API Documentation | Prompt Crunch

Introduction

Prompt Crunch sits between your application and the LLM provider. Every request you send through us is optimized to remove redundant conversational history before being forwarded. You get back the exact same response your model would normally produce, billed for fewer input tokens.

The core product is API-compatible with both Anthropic and OpenAI. If you already have code that calls anthropic.messages.create() or openai.chat.completions.create(), you only need to change the base URL and add one header. That's it.

Quickstart

Three steps to start saving on your API bill:

Sign up and get your Prompt Crunch API key (format: pc_live_...)
Change your SDK's base_url to https://api.promptcrunch.dev
Add the X-PromptCrunch-Key header to every request

import anthropic

client = anthropic.Anthropic(
    api_key="your-anthropic-key",
    base_url="https://api.promptcrunch.dev",
    default_headers={
        "X-PromptCrunch-Key": "pc_live_...",
    },
)

response = client.messages.create(
    model="claude-sonnet-4-5-20251001",
    max_tokens=1024,
    messages=[{"role": "user", "content": "Hello!"}],
)
print(response.content[0].text)

from openai import OpenAI

client = OpenAI(
    api_key="your-openai-key",
    base_url="https://api.promptcrunch.dev/v1",
    default_headers={
        "X-PromptCrunch-Key": "pc_live_...",
    },
)

response = client.chat.completions.create(
    model="gpt-5.4",
    messages=[{"role": "user", "content": "Hello!"}],
)
print(response.choices[0].message.content)

# Anthropic Messages API
curl https://api.promptcrunch.dev/v1/messages \
  -H "x-api-key: your-anthropic-key" \
  -H "X-PromptCrunch-Key: pc_live_..." \
  -H "anthropic-version: 2023-06-01" \
  -H "content-type: application/json" \
  -d '{
    "model": "claude-sonnet-4-5-20251001",
    "max_tokens": 1024,
    "messages": [{"role": "user", "content": "Hello!"}]
  }'

Authentication

Every request to Prompt Crunch needs two API keys:

X-PromptCrunch-Key

Required

Your Prompt Crunch API key.

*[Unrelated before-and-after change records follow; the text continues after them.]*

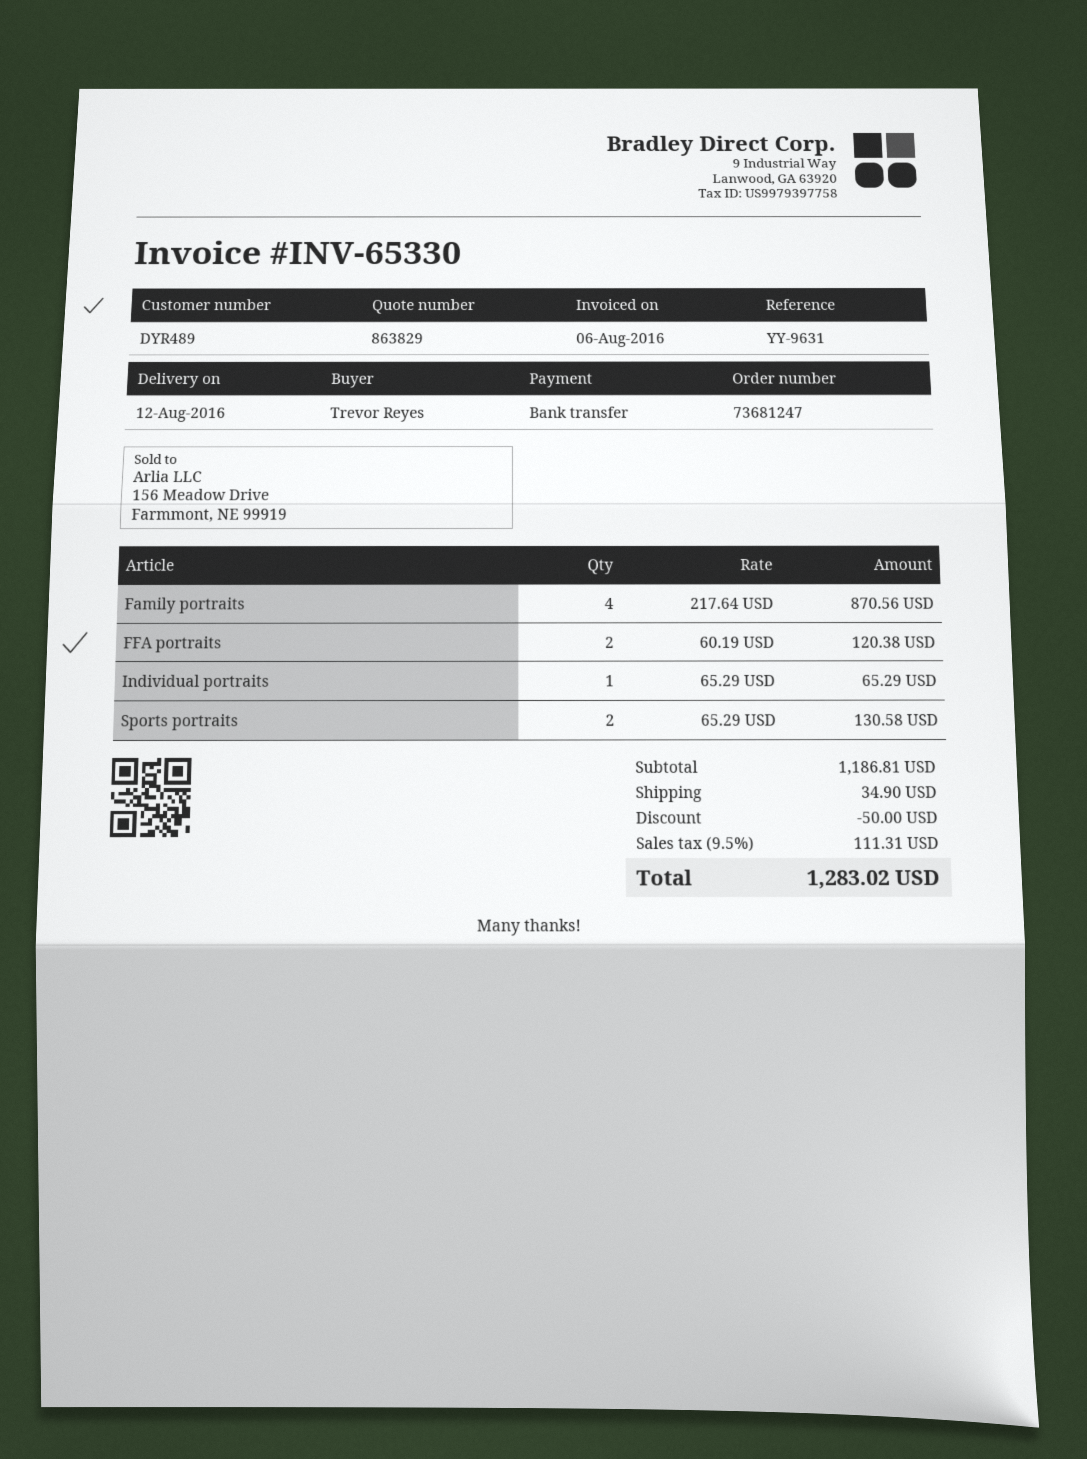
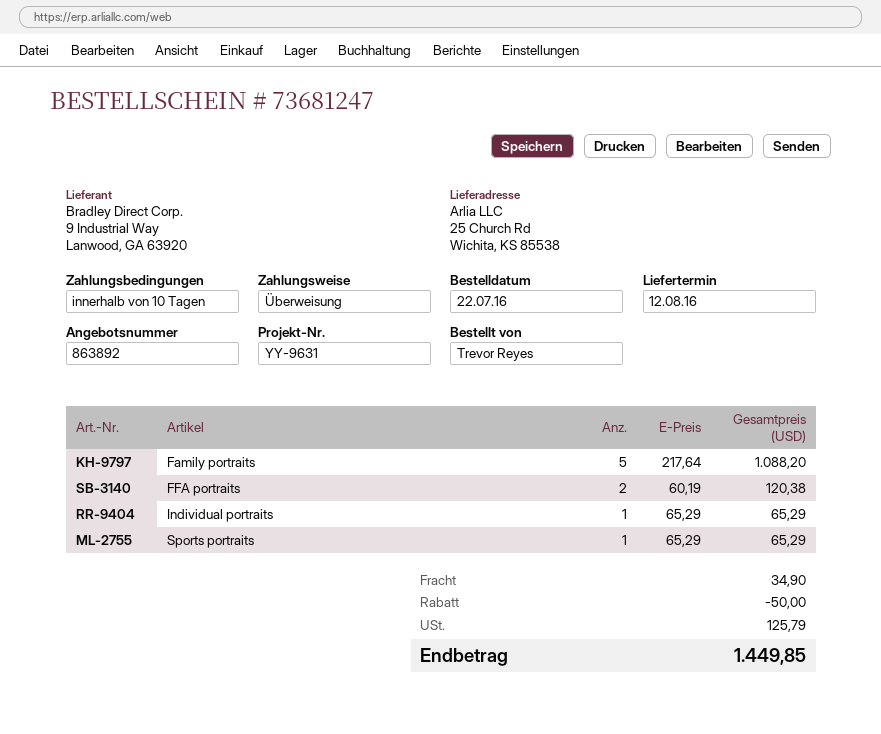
quote number: 863829 -> 863892
Family portraits: 4 x 217.64 = 870.56 -> 5 x 217.64 = 1088.20
Sports portraits: 2 x 65.29 = 130.58 -> 1 x 65.29 = 65.29
tax: 111.31 -> 125.79
total: 1283.02 -> 1449.85

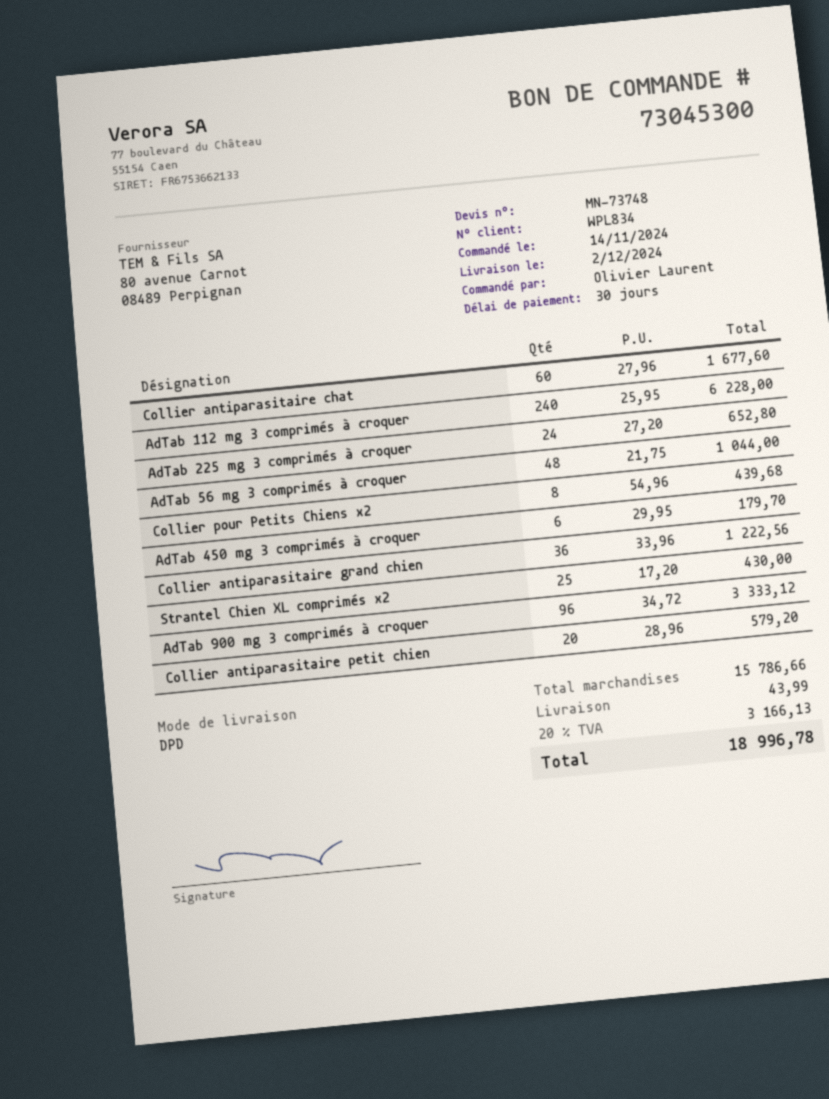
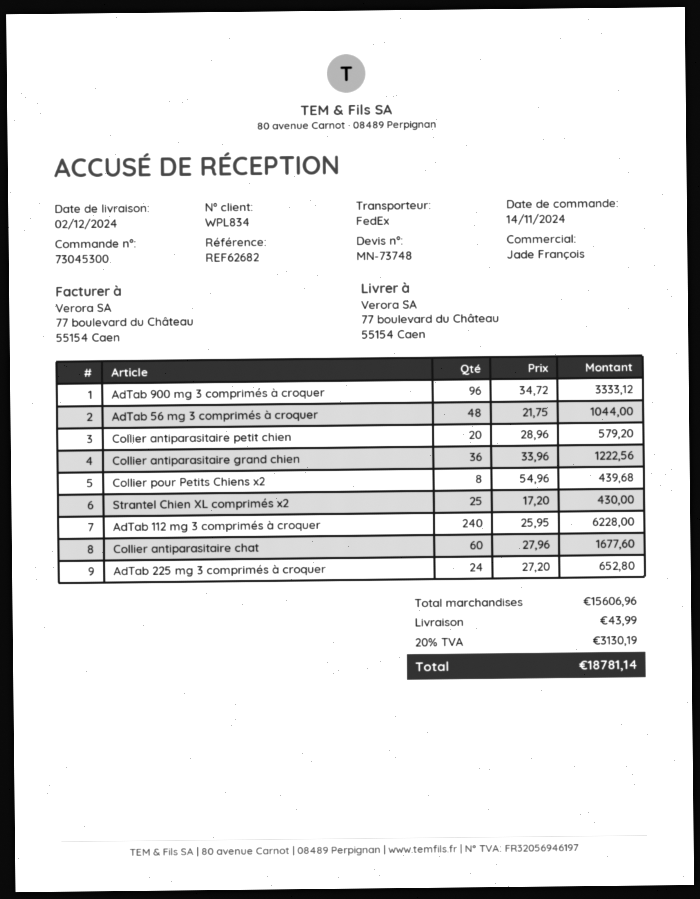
shipping method: DPD -> FedEx
AdTab 450 mg 3 comprimés à croquer: 6 x 29.95 = 179.70 -> none
subtotal: 15786.66 -> 15606.96
tax: 20% = 3166.13 -> 20% = 3130.19
total: 18996.78 -> 18781.14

Format: pc_live_<64 hex chars>. Find it in your dashboard. This authenticates you to Prompt Crunch.

x-api-key (Anthropic)
Authorization (OpenAI)

Required

Your provider API key. We pass it straight through to Anthropic or OpenAI. Never stored, never logged.

Your provider keys stay yours. Prompt Crunch forwards them unchanged and never persists them in any form.

Base URL

Prompt Crunch exposes three endpoints that mirror Anthropic and OpenAI exactly. Point your SDK's base URL at whichever matches your provider:

# Anthropic SDK
base_url = "https://api.promptcrunch.dev"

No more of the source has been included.